Texas wheat producer Ben Scholz (Picture by Ron Smith)
Scholz agrees with Wetzel’s commentary that Northeast Texas farmers elevated wheat acreage this 12 months. “We had a great, open fall to plant. Most farmers within the space have adopted a corn/wheat rotation. Just a few are planting milo, and some are planting soybeans round Paris. We nonetheless have a pocket of cotton.

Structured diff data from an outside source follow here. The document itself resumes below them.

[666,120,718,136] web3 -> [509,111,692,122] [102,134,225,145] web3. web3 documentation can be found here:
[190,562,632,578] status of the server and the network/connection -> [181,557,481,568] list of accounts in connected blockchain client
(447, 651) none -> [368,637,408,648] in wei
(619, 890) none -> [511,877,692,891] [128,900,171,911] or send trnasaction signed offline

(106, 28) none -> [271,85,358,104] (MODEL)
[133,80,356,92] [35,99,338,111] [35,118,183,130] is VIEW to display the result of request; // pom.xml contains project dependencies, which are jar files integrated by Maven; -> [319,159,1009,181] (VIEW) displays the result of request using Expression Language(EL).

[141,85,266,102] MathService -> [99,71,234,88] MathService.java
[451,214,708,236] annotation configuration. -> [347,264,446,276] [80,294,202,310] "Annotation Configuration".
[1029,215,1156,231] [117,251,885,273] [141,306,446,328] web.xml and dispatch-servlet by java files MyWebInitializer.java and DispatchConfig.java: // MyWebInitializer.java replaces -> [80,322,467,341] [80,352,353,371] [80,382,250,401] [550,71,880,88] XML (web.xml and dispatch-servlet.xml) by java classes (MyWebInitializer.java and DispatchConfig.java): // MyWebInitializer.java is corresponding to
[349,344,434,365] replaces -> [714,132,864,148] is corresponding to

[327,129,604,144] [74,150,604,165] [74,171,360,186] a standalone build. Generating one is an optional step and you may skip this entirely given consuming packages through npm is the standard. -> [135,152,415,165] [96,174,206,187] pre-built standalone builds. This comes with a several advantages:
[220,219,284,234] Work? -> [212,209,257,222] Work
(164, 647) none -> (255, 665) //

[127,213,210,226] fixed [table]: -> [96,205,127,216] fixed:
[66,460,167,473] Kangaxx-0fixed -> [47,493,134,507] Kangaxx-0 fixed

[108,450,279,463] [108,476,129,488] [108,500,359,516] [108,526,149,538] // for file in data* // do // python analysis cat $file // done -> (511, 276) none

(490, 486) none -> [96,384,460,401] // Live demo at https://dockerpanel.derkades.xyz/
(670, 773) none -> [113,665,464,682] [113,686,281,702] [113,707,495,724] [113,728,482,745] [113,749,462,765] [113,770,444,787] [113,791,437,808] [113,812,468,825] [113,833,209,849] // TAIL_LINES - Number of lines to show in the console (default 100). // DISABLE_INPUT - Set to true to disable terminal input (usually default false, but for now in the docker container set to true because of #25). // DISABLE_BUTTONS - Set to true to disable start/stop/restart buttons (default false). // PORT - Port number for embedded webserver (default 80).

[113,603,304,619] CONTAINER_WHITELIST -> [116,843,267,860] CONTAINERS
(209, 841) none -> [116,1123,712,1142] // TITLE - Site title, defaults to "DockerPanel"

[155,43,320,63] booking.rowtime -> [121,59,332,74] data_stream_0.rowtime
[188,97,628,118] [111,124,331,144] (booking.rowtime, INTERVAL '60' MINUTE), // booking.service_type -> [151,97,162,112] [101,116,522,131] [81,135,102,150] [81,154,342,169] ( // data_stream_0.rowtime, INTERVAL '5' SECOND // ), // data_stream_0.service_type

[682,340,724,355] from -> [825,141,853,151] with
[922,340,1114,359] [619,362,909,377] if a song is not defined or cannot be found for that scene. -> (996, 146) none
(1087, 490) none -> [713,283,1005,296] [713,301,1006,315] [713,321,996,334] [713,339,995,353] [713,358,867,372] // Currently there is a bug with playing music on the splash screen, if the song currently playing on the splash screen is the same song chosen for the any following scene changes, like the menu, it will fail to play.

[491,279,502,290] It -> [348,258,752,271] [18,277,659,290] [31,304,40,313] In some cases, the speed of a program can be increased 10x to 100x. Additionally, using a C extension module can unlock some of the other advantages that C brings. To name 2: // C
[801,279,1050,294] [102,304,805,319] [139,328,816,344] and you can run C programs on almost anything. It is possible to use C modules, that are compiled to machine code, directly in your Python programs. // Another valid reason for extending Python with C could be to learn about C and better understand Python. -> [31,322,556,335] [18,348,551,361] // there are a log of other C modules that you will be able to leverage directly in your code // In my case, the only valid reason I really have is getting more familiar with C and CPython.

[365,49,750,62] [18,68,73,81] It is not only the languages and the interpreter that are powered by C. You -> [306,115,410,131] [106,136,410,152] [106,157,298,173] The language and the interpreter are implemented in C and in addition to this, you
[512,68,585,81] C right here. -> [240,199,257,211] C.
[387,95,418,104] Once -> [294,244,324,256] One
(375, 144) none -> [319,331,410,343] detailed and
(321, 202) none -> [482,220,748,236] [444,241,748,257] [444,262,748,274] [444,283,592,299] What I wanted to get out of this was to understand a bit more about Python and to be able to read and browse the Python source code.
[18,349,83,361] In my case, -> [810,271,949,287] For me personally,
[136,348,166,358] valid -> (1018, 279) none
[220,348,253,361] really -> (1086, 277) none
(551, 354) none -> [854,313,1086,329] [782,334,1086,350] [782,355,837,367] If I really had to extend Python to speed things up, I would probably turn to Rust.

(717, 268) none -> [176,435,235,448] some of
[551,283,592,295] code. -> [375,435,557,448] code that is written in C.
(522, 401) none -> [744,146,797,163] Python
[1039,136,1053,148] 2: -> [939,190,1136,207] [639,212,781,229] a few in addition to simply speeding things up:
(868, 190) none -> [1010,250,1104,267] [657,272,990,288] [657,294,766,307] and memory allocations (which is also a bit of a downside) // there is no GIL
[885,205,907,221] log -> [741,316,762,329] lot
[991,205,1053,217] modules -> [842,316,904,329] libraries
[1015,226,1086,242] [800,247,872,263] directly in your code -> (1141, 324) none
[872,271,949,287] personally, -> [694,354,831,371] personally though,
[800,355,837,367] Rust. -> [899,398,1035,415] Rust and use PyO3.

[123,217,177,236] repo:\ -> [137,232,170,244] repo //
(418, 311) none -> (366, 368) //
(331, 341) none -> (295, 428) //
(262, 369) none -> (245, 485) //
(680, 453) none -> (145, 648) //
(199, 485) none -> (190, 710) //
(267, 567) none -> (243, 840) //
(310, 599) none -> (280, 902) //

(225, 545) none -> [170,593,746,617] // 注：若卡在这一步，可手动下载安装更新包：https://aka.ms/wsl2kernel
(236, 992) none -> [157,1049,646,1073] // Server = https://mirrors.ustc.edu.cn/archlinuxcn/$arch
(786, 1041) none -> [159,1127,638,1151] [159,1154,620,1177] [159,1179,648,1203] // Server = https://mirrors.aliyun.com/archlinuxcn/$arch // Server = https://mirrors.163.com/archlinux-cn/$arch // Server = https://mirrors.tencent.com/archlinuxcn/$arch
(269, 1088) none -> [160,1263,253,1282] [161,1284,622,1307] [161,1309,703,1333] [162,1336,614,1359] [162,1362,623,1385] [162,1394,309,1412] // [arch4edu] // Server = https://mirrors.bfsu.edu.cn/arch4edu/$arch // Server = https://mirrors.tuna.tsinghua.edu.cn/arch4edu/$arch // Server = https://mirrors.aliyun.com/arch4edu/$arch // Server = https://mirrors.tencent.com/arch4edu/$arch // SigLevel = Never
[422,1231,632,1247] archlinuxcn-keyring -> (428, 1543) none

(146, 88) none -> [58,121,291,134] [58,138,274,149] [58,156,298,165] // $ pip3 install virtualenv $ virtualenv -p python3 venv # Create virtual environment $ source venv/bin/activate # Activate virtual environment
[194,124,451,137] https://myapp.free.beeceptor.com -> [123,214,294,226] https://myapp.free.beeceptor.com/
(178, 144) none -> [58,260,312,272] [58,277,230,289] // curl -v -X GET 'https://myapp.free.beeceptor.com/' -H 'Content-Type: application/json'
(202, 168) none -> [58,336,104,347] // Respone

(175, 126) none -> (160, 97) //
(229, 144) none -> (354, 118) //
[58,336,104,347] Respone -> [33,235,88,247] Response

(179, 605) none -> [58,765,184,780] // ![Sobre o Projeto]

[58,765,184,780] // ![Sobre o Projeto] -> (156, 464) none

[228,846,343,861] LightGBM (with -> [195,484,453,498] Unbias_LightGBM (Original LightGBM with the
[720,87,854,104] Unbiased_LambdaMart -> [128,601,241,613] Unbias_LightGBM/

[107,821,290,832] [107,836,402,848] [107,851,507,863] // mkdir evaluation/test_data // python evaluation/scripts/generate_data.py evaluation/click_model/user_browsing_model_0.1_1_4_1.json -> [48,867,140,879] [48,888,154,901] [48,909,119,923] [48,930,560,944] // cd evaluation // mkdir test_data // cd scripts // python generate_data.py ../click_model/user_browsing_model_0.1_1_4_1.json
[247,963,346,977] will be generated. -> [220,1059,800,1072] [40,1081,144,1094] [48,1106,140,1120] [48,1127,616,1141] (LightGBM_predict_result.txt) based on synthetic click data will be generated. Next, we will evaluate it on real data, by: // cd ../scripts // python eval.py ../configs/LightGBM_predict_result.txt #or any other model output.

“I try to stay evenly split with wheat and corn, but for one reason or another usually end up with something like 60/40.”
He says corn prospects are combined, relying on the soils. “We got it planted okay and have an excellent stand. After three to four weeks of rain, fields show a lot of variability. Well-drained fields look good. Corn in fields that do not drain well is short and yellowing.”
He mentioned some farmers are making use of aflatoxin preventive merchandise by air and including urea.
“I’m thinking about adding some foliar fertilizer and some micro-nutrients, but so far, it’s just thinking, not acting.”